The sibyls seen in the Sistine ceiling are identities from antiquity, priestesses of Apollo, endowed with the gift of prophecy. In Christian times, 12 of these sibyls had been accepted as prophets of the coming of Christ. They usually hold one of the sibylline books in which their prophecies are recorded. We know from extant drawings for this fresco that Michelangelo used a male model. She is very sculptural and muscular and yet her head and feet are elegant.  Also, her pose is elegantly contrived, it is not a believable pose is it? Idealised form and idealised space to convey abstract ideas, High Renaissance Style.

The Last Judgement was painted for Paul III, Alessandro Farnese, the great church reformer, in the face of the threat of the Protestants in Northern Europe. An emotion laden, anguished and intense rendering of the subject. The figures are very sculptural and muscular. In the detail, Saint Bartholomew is holding the knife of his martyrdom and his flayed skin. The face on the skin is a self-portrait of Michelangelo.

Rosso Fiorentino (Giovanni Battista di Jacopo, 1495-1540)

Florentine Mannerist painter. Trained alongside Pontormo under Andrea del Sarto. 1523, moved to Rome, fleeing after the Sack of Rome in 1527. Moved to France, secured a position at the court of the Italophile King François I, 1530 until his death, working at the Château of Fontainebleau as part of the First School of Fontainebleau. We will see his famous Deposition from the cross in Volterra.

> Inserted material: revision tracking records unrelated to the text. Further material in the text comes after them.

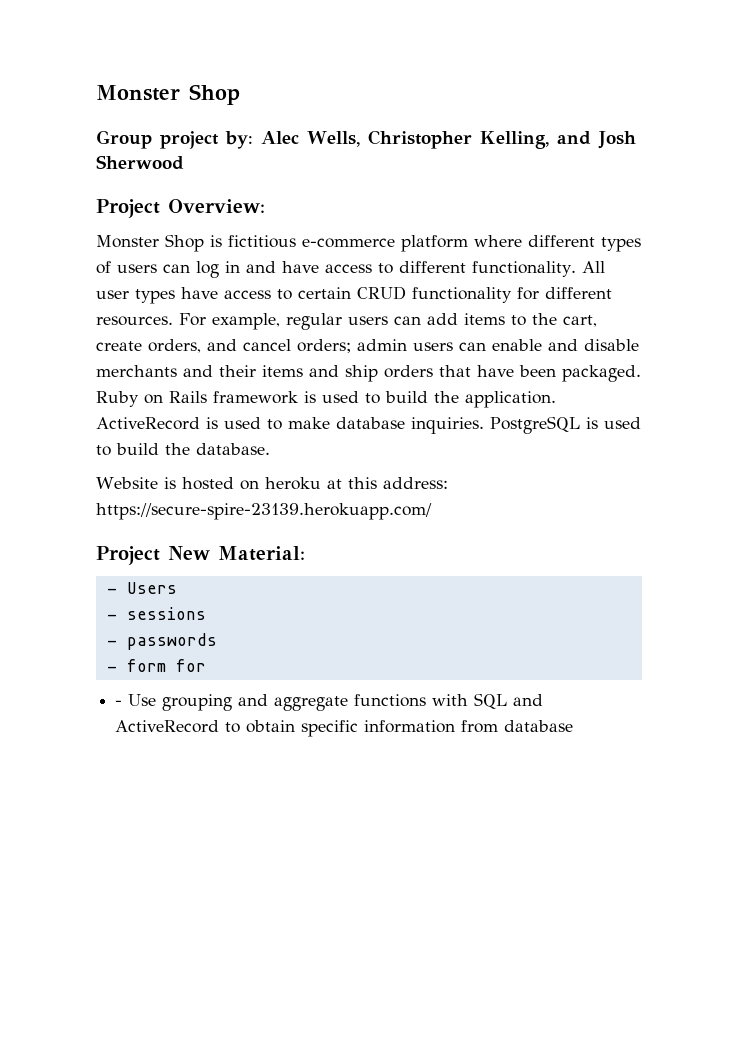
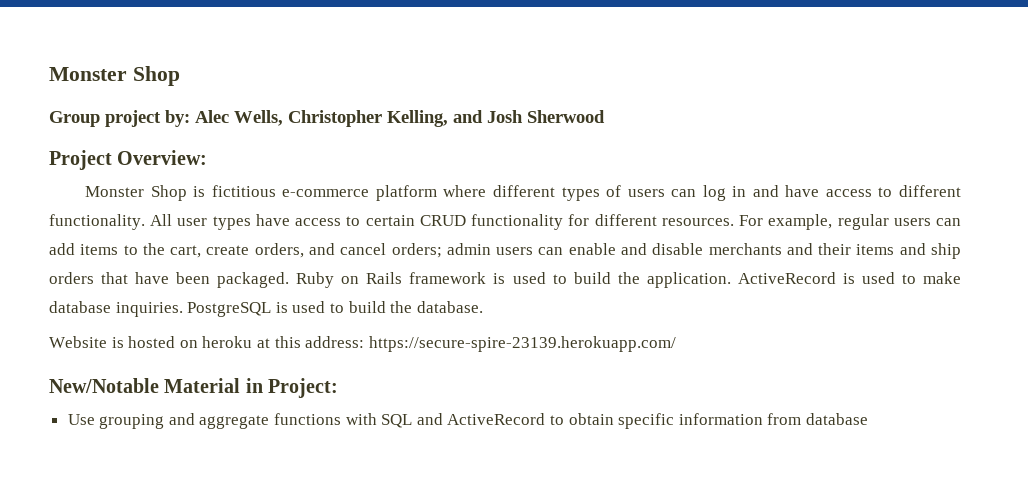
- Project New Material:
- - Users
- - sessions
- - passwords
- - form for
- - Use grouping and aggregate functions with SQL and ActiveRecord to obtain specific information from database
+ New/Notable Material in Project:
+ Use grouping and aggregate functions with SQL and ActiveRecord to obtain specific information from database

Pontormo, Jacopo Carucci, il (1494-1556)

Early Mannerist painter, trained alongside Rosso under Andrea del Sarto. Worked in Florence. We hope to also view his Visitation altarpiece in Carmignano.

This altarpiece is located in a tomb chapel for the Capponi family, which had been designed in the 1420s by Brunelleschi for the Barbadori family. Mannerist in that the drapery now takes on its own shape unrelated to the very sculpturesque bodies in their twisted poses, bizarre patches of extraordinary colours which are far too warm for the subject matter, ambiguous and compressed space and heightened emotional intensity.

Agnolo Bronzino (Agnolo di Cosimo, 1503-1572)

Pupil and friend of Pontormo. Florentine Mannerist painter, court painter to Cosimo I de' Medici, Grand Duke of Tuscany and his wife Eleanora of Toledo.